Eye - 16 June 2023
From Going awry to Collective nouns
Going awry
Over the sea to the island of Skye
There’s a handful of Quakers going awry.
For there’s terrors by heaps
That they reap from the deeps
And it’s fearful what beast they defy.
Alec Davison
On this day
Some things change quite dramatically over time, while others seem to be constant threads joining Friends past and present.
Now, Eye knows that Quaker decision-making structures may not set many spines a-tingling, but when the 16 June 1899 edition dedicated eight pages to the proceedings of Women’s Yearly Meeting, Eye couldn’t resist taking a peek.
The name alone indicates how far Friends have come over time, as Quaker women, despite being prominent throughout our Society’s history, were not given equality in decision-making.
They were not allowed to be representatives to Meeting for Sufferings until 1896.
It was only after many years of petitioning London Yearly Meeting (as Britain Yearly Meeting was known until 1995) that a national Women’s Yearly Meeting was officially recognised in 1784. It ran until 1908 when the two Yearly Meetings merged.

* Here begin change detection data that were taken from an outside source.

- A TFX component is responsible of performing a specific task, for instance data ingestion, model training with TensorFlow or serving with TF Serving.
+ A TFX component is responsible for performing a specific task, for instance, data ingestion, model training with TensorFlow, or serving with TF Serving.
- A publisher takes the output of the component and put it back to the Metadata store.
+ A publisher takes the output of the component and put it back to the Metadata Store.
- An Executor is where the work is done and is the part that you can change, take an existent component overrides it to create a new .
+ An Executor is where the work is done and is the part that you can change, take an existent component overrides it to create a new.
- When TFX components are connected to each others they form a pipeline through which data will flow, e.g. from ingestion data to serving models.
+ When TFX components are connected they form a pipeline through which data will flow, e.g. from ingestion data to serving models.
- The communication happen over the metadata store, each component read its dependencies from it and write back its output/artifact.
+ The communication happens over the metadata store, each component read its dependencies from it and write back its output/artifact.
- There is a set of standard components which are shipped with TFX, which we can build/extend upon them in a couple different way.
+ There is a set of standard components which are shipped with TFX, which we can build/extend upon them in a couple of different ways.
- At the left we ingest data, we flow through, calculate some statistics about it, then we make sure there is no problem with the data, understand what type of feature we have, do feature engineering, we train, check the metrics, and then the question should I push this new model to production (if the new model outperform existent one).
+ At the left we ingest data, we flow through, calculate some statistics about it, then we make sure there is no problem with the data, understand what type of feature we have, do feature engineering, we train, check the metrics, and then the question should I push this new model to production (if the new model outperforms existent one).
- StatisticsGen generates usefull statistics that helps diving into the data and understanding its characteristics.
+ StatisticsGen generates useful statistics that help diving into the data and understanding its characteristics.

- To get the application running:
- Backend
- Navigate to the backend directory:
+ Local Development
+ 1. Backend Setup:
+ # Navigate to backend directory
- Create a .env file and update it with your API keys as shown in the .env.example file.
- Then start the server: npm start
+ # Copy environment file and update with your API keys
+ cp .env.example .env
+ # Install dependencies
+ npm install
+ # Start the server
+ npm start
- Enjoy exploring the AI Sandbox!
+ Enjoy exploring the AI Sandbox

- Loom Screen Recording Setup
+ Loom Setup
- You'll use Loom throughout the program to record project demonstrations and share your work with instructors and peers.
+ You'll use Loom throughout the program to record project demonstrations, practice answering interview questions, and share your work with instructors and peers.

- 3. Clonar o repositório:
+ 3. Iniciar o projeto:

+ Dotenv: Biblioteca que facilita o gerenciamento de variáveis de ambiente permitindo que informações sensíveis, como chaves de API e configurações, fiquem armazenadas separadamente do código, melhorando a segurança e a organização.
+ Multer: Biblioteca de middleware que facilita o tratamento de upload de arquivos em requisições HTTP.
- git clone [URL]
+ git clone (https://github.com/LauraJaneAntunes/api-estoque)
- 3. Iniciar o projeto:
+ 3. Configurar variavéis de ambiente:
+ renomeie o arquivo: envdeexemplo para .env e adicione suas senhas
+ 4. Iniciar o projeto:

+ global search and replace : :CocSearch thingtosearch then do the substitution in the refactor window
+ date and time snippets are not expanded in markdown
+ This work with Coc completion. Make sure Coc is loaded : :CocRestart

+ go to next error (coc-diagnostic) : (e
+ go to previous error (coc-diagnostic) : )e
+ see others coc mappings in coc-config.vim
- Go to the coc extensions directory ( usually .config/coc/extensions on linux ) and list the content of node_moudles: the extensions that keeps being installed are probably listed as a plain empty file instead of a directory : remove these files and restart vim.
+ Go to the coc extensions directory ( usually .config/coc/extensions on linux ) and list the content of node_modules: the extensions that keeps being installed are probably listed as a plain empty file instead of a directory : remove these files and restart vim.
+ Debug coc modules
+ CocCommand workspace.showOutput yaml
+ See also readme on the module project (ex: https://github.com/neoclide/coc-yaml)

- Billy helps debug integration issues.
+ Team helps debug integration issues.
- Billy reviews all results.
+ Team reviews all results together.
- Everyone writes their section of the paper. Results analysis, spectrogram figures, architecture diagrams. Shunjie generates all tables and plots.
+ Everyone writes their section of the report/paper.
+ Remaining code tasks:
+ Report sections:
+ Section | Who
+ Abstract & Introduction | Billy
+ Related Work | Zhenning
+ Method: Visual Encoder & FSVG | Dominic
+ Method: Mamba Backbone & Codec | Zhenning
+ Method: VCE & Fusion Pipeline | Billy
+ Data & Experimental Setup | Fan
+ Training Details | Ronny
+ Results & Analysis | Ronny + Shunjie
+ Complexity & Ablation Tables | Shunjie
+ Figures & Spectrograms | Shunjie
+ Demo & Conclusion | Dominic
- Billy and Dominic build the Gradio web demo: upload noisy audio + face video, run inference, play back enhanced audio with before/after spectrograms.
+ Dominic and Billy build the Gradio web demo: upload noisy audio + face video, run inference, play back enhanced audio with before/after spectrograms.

The Meeting was wide-ranging, featuring: epistles from other Yearly Meetings; discernment on the state of the society; and discussion of a number of works being undertaken by Friends, such as involvement in the temperance movement.
One question under consideration may ring a bell for Friends who have attended Yearly Meetings in recent years: ‘How to keep up the interest of our young people in the society’. It appears that some things may unite Yearly Meeting sessions across time more than we might suppose!